(Modification records)
··········

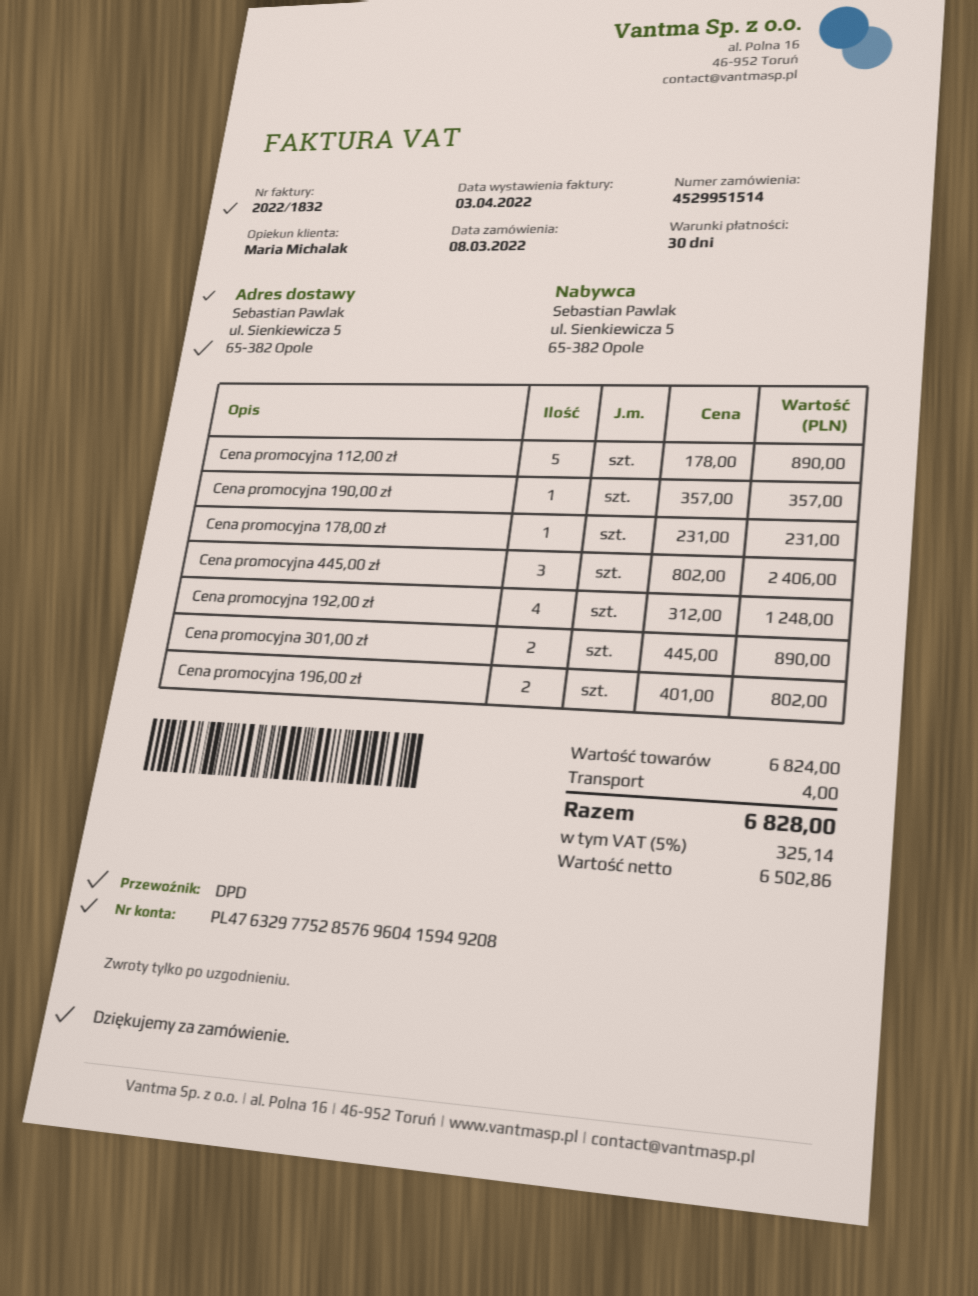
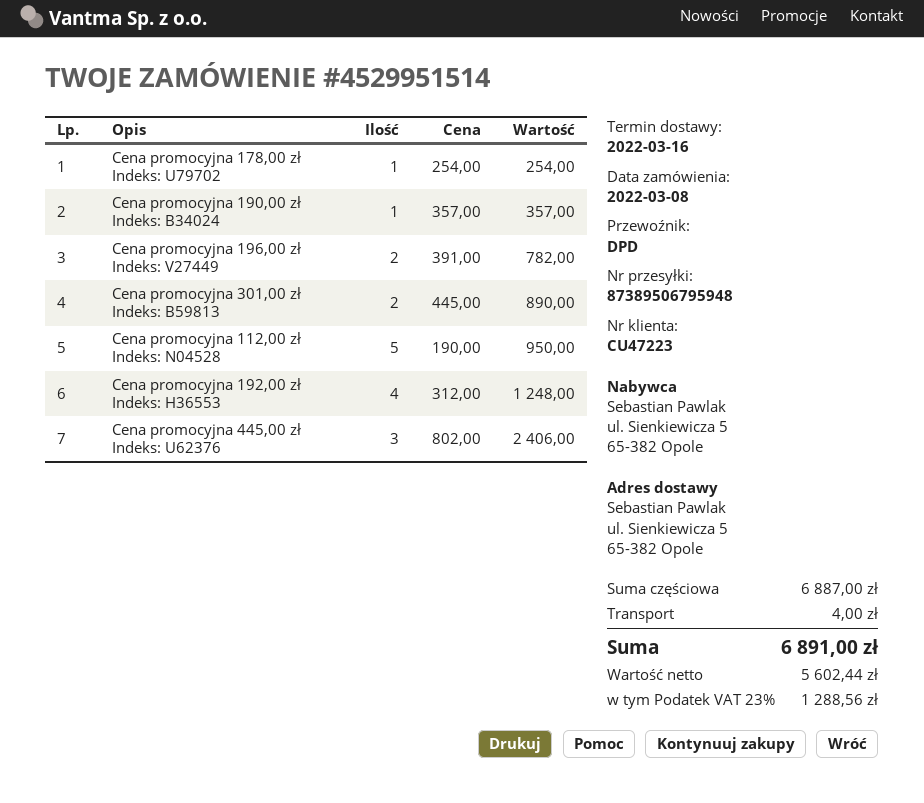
Cena promocyjna 112,00 zł: 5 x 178.00 = 890.00 -> 5 x 190.00 = 950.00
Cena promocyjna 178,00 zł: 1 x 231.00 = 231.00 -> 1 x 254.00 = 254.00
Cena promocyjna 196,00 zł: 2 x 401.00 = 802.00 -> 2 x 391.00 = 782.00
subtotal: 6824.00 -> 6887.00
net: 6502.86 -> 5602.44
tax: 5% = 325.14 -> 23% = 1288.56
total: 6828.00 -> 6891.00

··········

### Task details
Where an entry contains an image, skip the image and write out the rest exactly.

### Task result
Cena promocyjna 112,00 zł: 5 x 178.00 = 890.00 -> 5 x 190.00 = 950.00
Cena promocyjna 178,00 zł: 1 x 231.00 = 231.00 -> 1 x 254.00 = 254.00
Cena promocyjna 196,00 zł: 2 x 401.00 = 802.00 -> 2 x 391.00 = 782.00
subtotal: 6824.00 -> 6887.00
net: 6502.86 -> 5602.44
tax: 5% = 325.14 -> 23% = 1288.56
total: 6828.00 -> 6891.00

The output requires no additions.